Report shows economic shortcomings of Native Americans in North Carolina, elsewhere


North Carolina is home to eight state-recognized and two federally-recognized Native American tribes.  South of Charlotte is also the Catawba Indian Reservation, the lands of South Carolina's only federally recognized tribe.

North Carolina is home to eight state-recognized and two federally-recognized Native American tribes. South of Charlotte is also the Catawba Indian Reservation, the lands of South Carolina’s only federally recognized tribe.

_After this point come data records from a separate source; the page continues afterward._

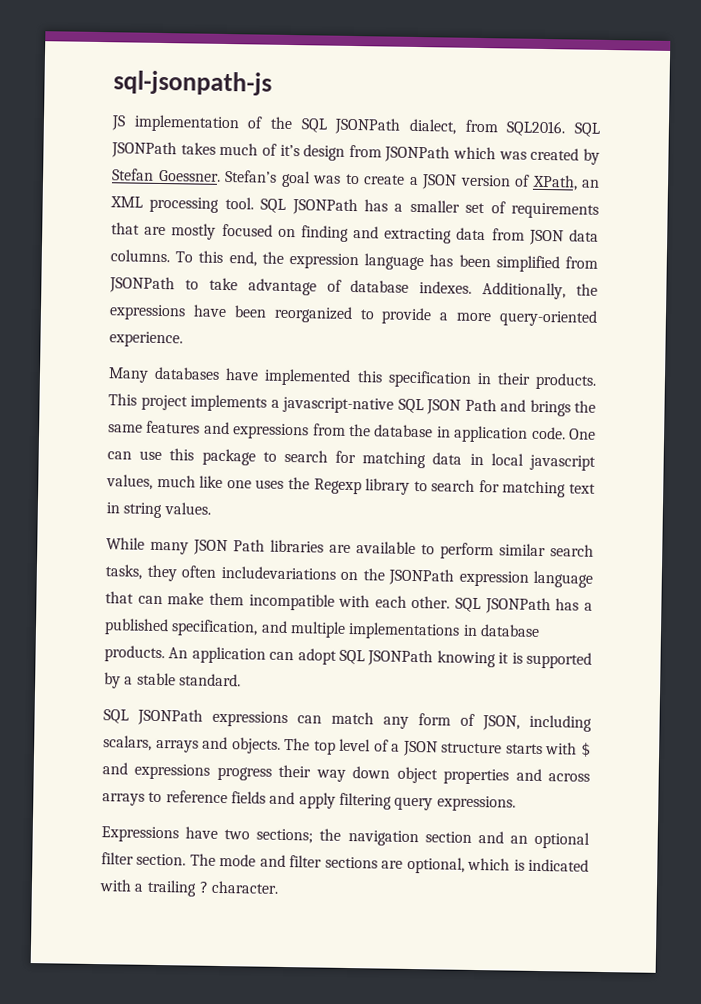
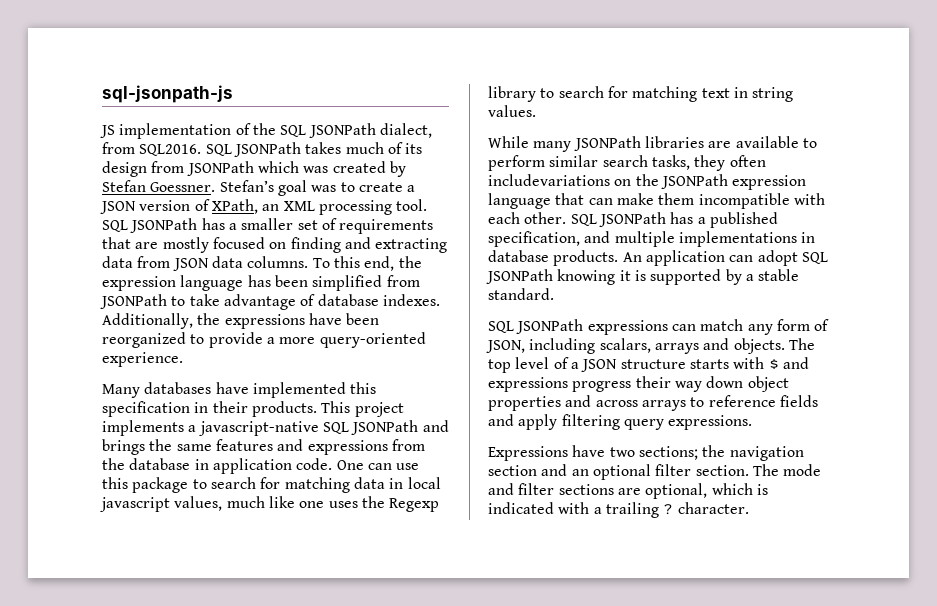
[279,144,300,157] it’s -> [405,143,423,154] its
[426,398,497,415] JSON Path -> [351,420,419,435] JSONPath
[193,539,265,556] JSON Path -> [573,136,641,151] JSONPath

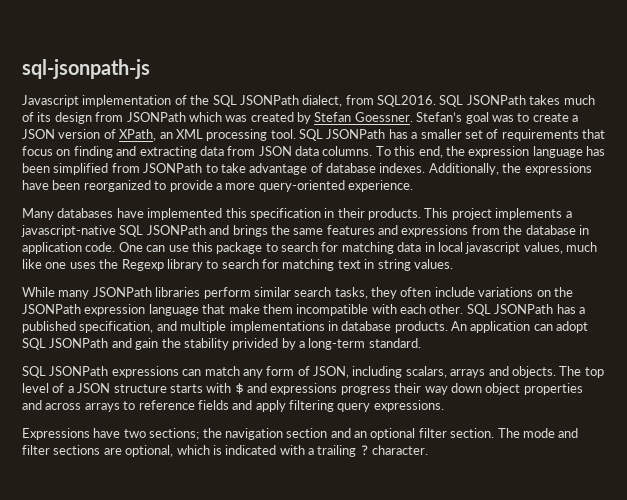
[100,125,115,138] JS -> [22,95,79,107] Javascript
[135,237,265,253] are mostly focused -> [22,146,53,156] focus
[708,136,817,148] are available to -> (201, 292) none
[488,174,610,186] includevariations -> [434,287,534,297] include variations
[588,198,613,205] can -> (226, 309) none
[557,269,722,285] knowing it is supported -> [111,338,279,350] and gain the stability privided
[758,269,800,281] stable -> [308,338,366,350] long-term

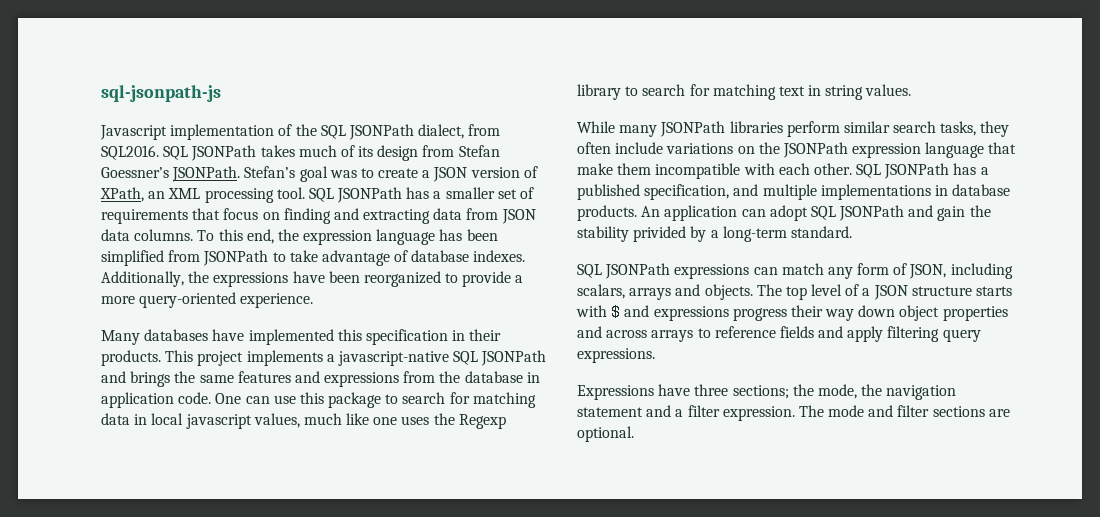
[126,112,413,124] JSONPath which was created by Stefan Goessner. -> [458,145,500,157] [101,166,241,182] Stefan Goessner’s JSONPath.
[123,429,146,438] two -> [694,384,729,396] three
[224,428,495,440] navigation section and an optional filter section. -> [817,384,957,400] [577,405,795,421] mode, the navigation statement and a filter expression.
[125,445,429,457] optional, which is indicated with a trailing ? character. -> [577,426,634,442] optional.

When COVID shutdowns stifled the economy in the spring of 2020, shutting down hotels, restaurants, and entertainment venues, it hit Native American communities especially hard.

Unemployment soared as tourism halted and businesses like casinos and restaurants closed. Tribal incomes plummeted and some tribes were forced to reduce the services they provided to their members.

In North Carolina and beyond, Native American tribes often depend on industries like gambling and tourism that can be extremely sensitive to an economic downturn. The Charlotte area is home to one such business: Two Kings Casino at Kings Mountain, operated by the South Carolina-based Catawba Indian Nation.

Dependence on these types of industries affects the financial resilience of tribal communities in difficult times and accumulates obstacles for a population already facing higher risks of poverty and unemployment. That’s according to a new report from Wells Fargo’s Native American Banking division.

With a potential recession looming and just ahead of Native American Heritage Month which begins November 1, the report offers ways to build economic resilience in Indian Country so that tribal communities can better weather the next crisis.

“We really wanted to use (the impact of) the pandemic as an opportunity to think about what Native American communities can do to prepare for the economic shocks ahead,” said Dawson Her Many Horses, head of Native American Banking at Wells. Fargo, said in an interview with The Charlotte Observer. He is based in Las Vegas.

DawsonHeadshot (3-2021).jpg
Dawon Her Many Horses, Native American Banking Manager at Wells Fargo Etti Photography Wells Fargo

“Long standing inequalities”

According to census data, Native Americans face lower median income levels and higher rates of poverty and unemployment than other racial groups, including white, black and Hispanic Americans.

In North Carolina, Native Americans are more likely to live in rural areas. According to the 2020 census, just over 300,000 people who identify as Native American or Alaska Native reside in the state. That’s 3% of the state’s population.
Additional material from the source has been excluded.